There are several main ways to select data from a DataFrame:
1. `[]`
2. `.loc[]`
3. `.iloc[]`
4. Boolean indexing
5. `.query()`

In [None]:
df = pd.DataFrame({"Name": ["Erum", "Yusra", "Mukhtar", "Faten"],
                   "Language": ["Python", "Java", "R", "C++"],
                   "Courses": [5, 4, 7, 6]})
df

Unnamed: 0,Name,Language,Courses
0,Erum,Python,5
1,Yusra,Java,4
2,Mukhtar,R,7
3,Faten,C++,6


#### Indexing with `[]`
Select columns by single labels, lists of labels, or slices:

In [None]:
df['Language']  # returns a series

0    Python
1      Java
2         R
3       C++
Name: Language, dtype: object

In [None]:
df[['Name']]  # returns a dataframe!

Unnamed: 0,Name
0,Erum
1,Yusra
2,Mukhtar
3,Faten


In [None]:
df[['Name', 'Language']]

Unnamed: 0,Name,Language
0,Erum,Python
1,Yusra,Java
2,Mukhtar,R


In [None]:
list = ["Erum", "Yusra", "Mukhtar"]
list[1]

'Yusra'

You can only index rows by using slices, not single values (but not recommended, see preferred methods below).

In [None]:
df[0] # doesn't work

KeyError: ignored

In [None]:
df[0:3] # does work

Unnamed: 0,Name,Language,Courses
0,Erum,Python,5
1,Yusra,Java,4
2,Mukhtar,R,7


In [None]:
df[1:] # does work

Unnamed: 0,Name,Language,Courses
1,Yusra,Java,4
2,Mukhtar,R,7
3,Faten,C++,6


#### Indexing with `.loc` and `.iloc`
Pandas created the methods `.loc[]` and `.iloc[]` as more flexible alternatives for accessing data from a dataframe.

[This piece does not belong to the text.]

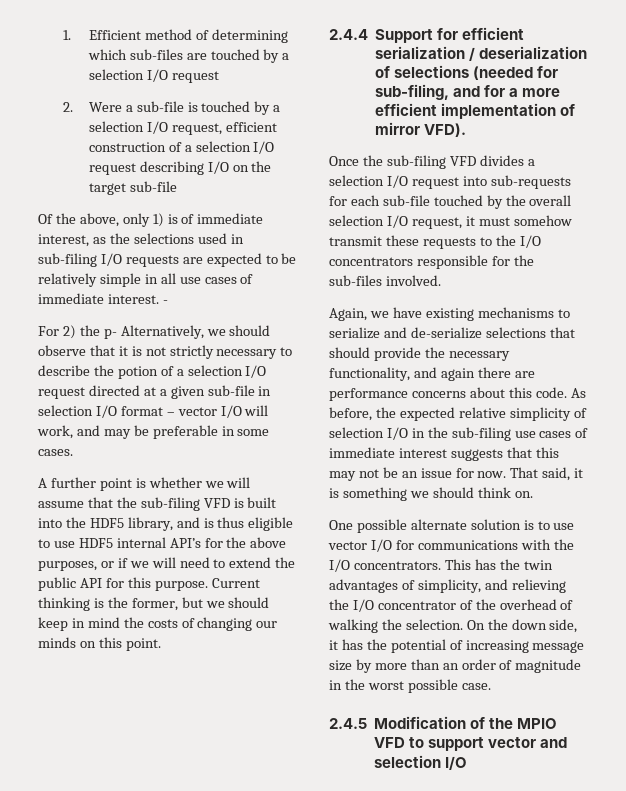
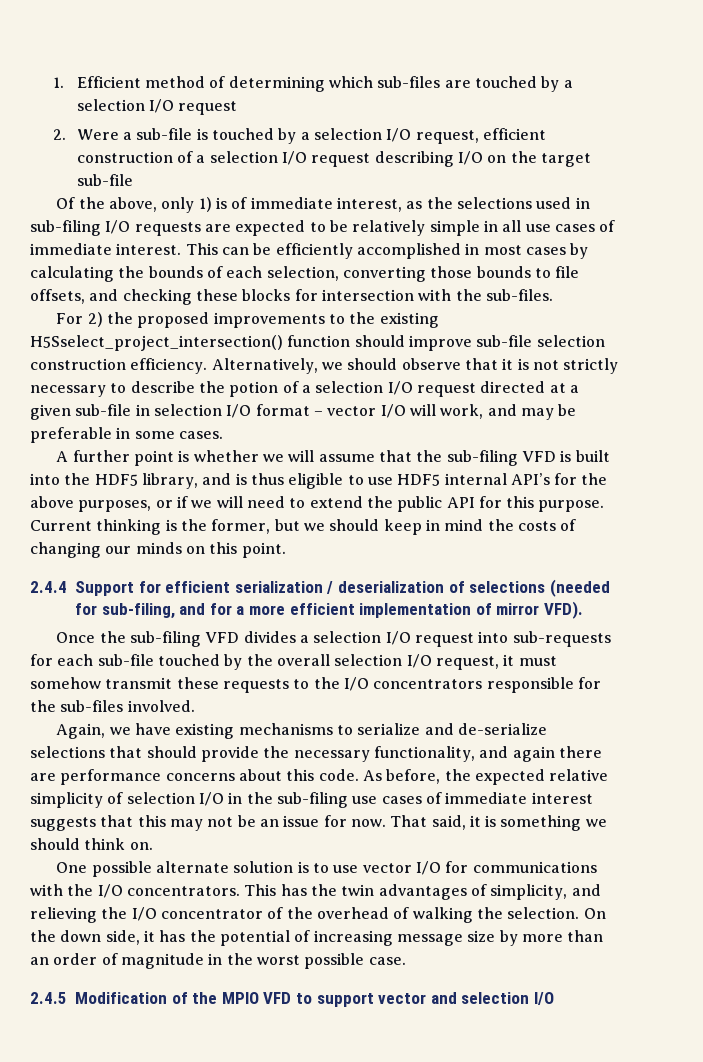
- Of the above, only 1) is of immediate interest, as the selections used in sub-filing I/O requests are expected to be relatively simple in all use cases of immediate interest. -
- For 2) the p- Alternatively, we should observe that it is not strictly necessary to describe the potion of a selection I/O request directed at a given sub-file in selection I/O format – vector I/O will work, and may be preferable in some cases.
+ Of the above, only 1) is of immediate interest, as the selections used in sub-filing I/O requests are expected to be relatively simple in all use cases of immediate interest. This can be efficiently accomplished in most cases by calculating the bounds of each selection, converting those bounds to file offsets, and checking these blocks for intersection with the sub-files.
+ For 2) the proposed improvements to the existing H5Sselect_project_intersection() function should improve sub-file selection construction efficiency. Alternatively, we should observe that it is not strictly necessary to describe the potion of a selection I/O request directed at a given sub-file in selection I/O format – vector I/O will work, and may be preferable in some cases.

Use `df.iloc[]` for indexing with integers and `df.loc[]` for indexing with labels. These are typically the [recommended methods of indexing](https://pandas.pydata.org/pandas-docs/stable/user_guide/indexing.html#ix-indexer-is-deprecated) in Pandas.

In [None]:
df

Unnamed: 0,Name,Language,Courses
0,Erum,Python,5
1,Yusra,Java,4
2,Mukhtar,R,7
3,Faten,C++,6


First we'll try out `.iloc` which accepts *integers* as references to rows/columns:

In [None]:
df.iloc[1]  # returns a series

Name        Yusra
Language     Java
Courses         4
Name: 1, dtype: object

In [None]:
df.iloc[0:3]  # slicing returns a dataframe

Unnamed: 0,Name,Language,Courses
0,Erum,Python,5
1,Yusra,Java,4
2,Mukhtar,R,7


In [None]:
df.iloc[2, 1]  # returns the indexed object

'R'

In [None]:
test = df.iloc[0, 2]
print(test)
df.iloc[0:1]

5


Unnamed: 0,Name,Language,Courses
0,Erum,Python,5


In [None]:
df.iloc[[0, 1], [0, 2]]  # returns a dataframe

Unnamed: 0,Name,Courses
0,Erum,5
1,Yusra,4


Now let's look at `.loc` which accepts *labels* as references to rows/columns:

In [None]:
df.loc[:, 'Name']

0       Erum
1      Yusra
2    Mukhtar
Name: Name, dtype: object

In [None]:
df.loc[:, 'Name':'Language']

Unnamed: 0,Name,Language
0,Erum,Python
1,Yusra,Java
2,Mukhtar,R
3,Faten,C++


In [None]:
df.loc[[1, 2], ['Language']]

Unnamed: 0,Language
1,Java
2,R


Sometimes we want to use a mix of integers and labels to reference data in a dataframe. The easiest way to do this is to use `.loc[]` with a label then use an integer in combinations with `.index` or `.columns`:

In [None]:
df.index

RangeIndex(start=0, stop=4, step=1)

In [None]:
df.columns

Index(['Name', 'Language', 'Courses'], dtype='object')

In [None]:
df.loc[df.index[2], 'Courses']  # I want to reference the first row and the column named "Courses"

7

In [None]:
df.loc[2, df.columns[1]]  # I want to reference row "2" and the second column

'R'

#### Boolean indexing
Just like with series, we can select data based on boolean masks:

In [None]:
df

Unnamed: 0,Name,Language,Courses
0,Erum,Python,5
1,Yusra,Java,4
2,Mukhtar,R,7
3,Faten,C++,6


In [None]:
df[df['Courses'] != 5]

Unnamed: 0,Name,Language,Courses
1,Yusra,Java,4
2,Mukhtar,R,7
3,Faten,C++,6


In [None]:
df[df['Name'] == "Erum"]

Unnamed: 0,Name,Language,Courses
0,Erum,Python,5


#### Indexing with `.query()`
Boolean masks work fine, but I prefer to use the `.query()` method for selecting data. `df.query()` is a powerful tool for filtering data. It has an odd syntax, one of the strangest I've seen in Python, it is more like SQL - `df.query()` accepts a string expression to evaluate and it "knows" the names of the columns in your dataframe.

In [None]:
df.query("Courses > 4 & Language != 'Python'")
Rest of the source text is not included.